There's no case study more massaged by those who want certain outcomes than
the Munich linux migration. I also believe they were running NT4 when they
started this project, so they're definitely the type of organization that is
very behind the tech curve.

I don't have a preferred outcome and wish them the best, but there's so much
BS and massaging of data here that its all fairly useless to those of us
interested in how this really turned out for them. Pardon me if I don't
considering slashdot as a reliable and unbiased source regarding TCO of
Windows.

------
nnq
Please, the big problem of governments and administrations is not using Linux
or Windows, the operating system is irrelevant... The problem was probably
reliance on _crappy software_ written by _shitty companies_ that only try to
milk them of more and more money. The fact that it took them _a decade_ to
make the transition was most likely because of the shitty non-standard
software they were using and the time it takes to retrain people used to
working with backwards and user hostile software. If you are a gov accountant
or clerk and you accounting software had such a bad ui that it took you 3+
years to properly learn to use it, of course you will resist any kind of
change because you just can't imagine things can be any better.

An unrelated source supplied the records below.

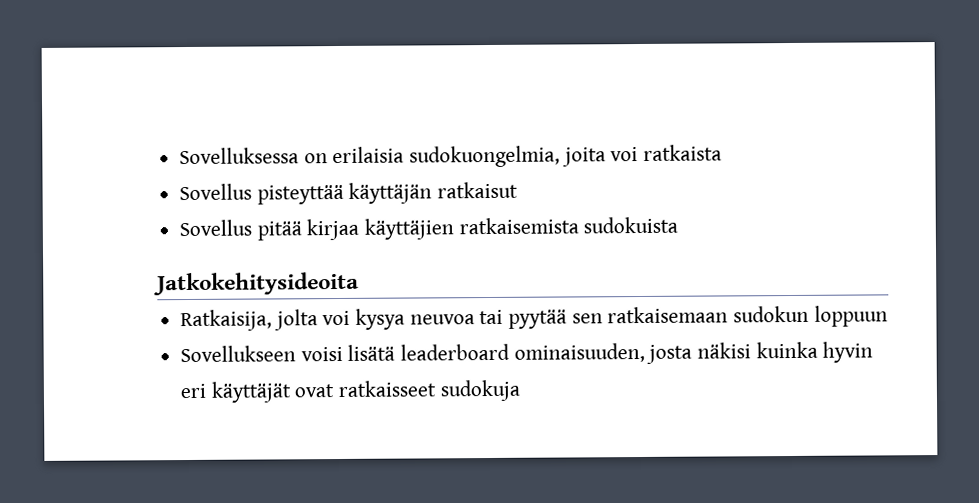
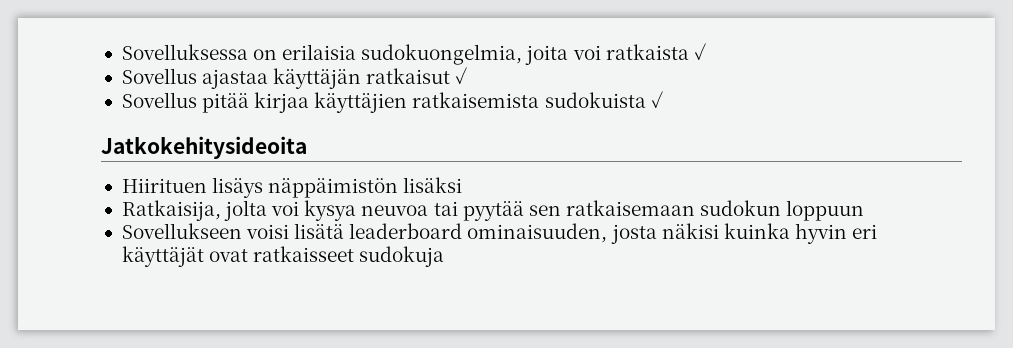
- Sovelluksessa on erilaisia sudokuongelmia, joita voi ratkaista
- Sovellus pisteyttää käyttäjän ratkaisut
+ Sovelluksessa on erilaisia sudokuongelmia, joita voi ratkaista ✓
+ Sovellus ajastaa käyttäjän ratkaisut ✓
- Sovellus pitää kirjaa käyttäjien ratkaisemista sudokuista
+ Sovellus pitää kirjaa käyttäjien ratkaisemista sudokuista ✓
+ Hiirituen lisäys näppäimistön lisäksi

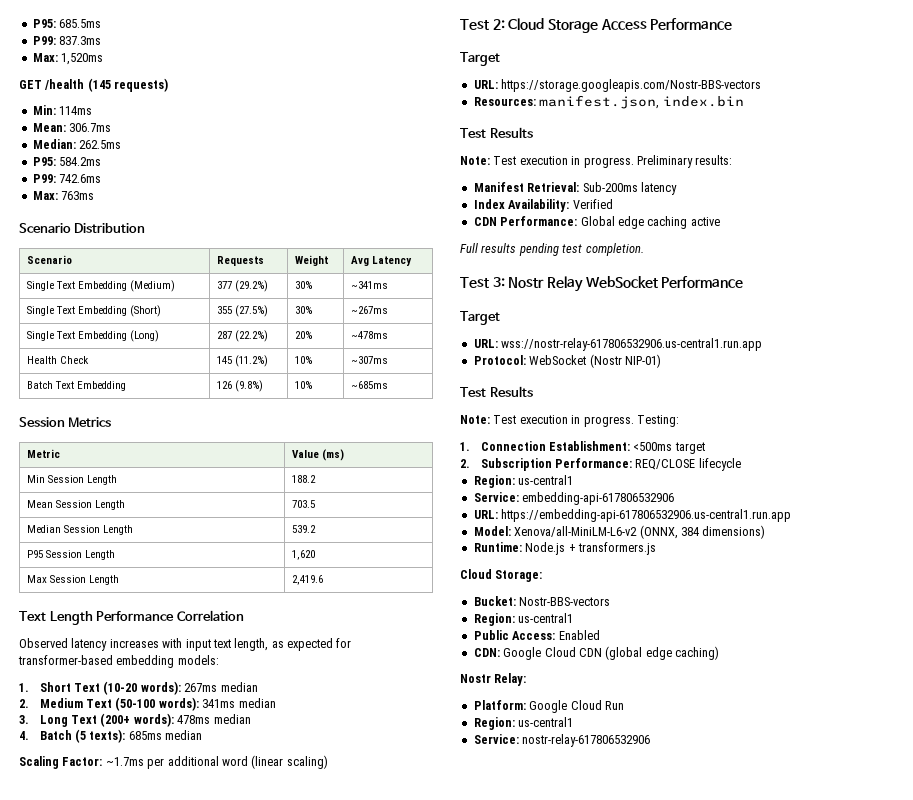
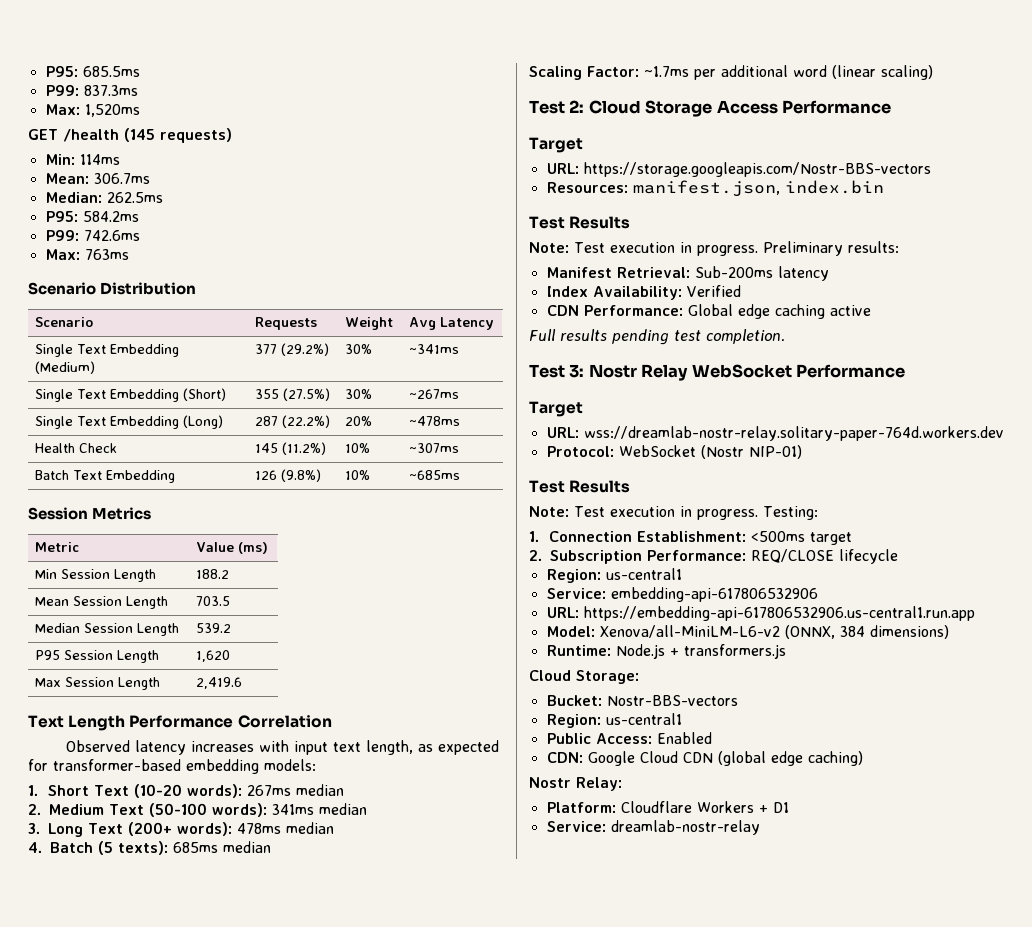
- URL: wss://nostr-relay-617806532906.us-central1.run.app
+ URL: wss://dreamlab-nostr-relay.solitary-paper-764d.workers.dev
- Platform: Google Cloud Run
- Region: us-central1
- Service: nostr-relay-617806532906
+ Platform: Cloudflare Workers + D1
+ Service: dreamlab-nostr-relay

And this is because governments and administration never choose any kind of
product because it is "easy to use", "simple to maintain" or "easy to extend".

Even the switch to Linux was made _for the wrong reasons_ , that is for trying
to find something _cheaper_ and _better_ ("better" seems to mean "more secure"
in this case). NEWSFLASH: As a government/administration, you should never
look for _cheaper_ and/or _better_ things, you should look for something that
is "barely good enough" (even when it's a bit worse than what you already
have), but _easiest to use without training_ , _easiest to teach people how to
use it_ , _easiest to replace / throw away_ and _cheapest to extend_ , even if
it happens to be both worse an more expensive.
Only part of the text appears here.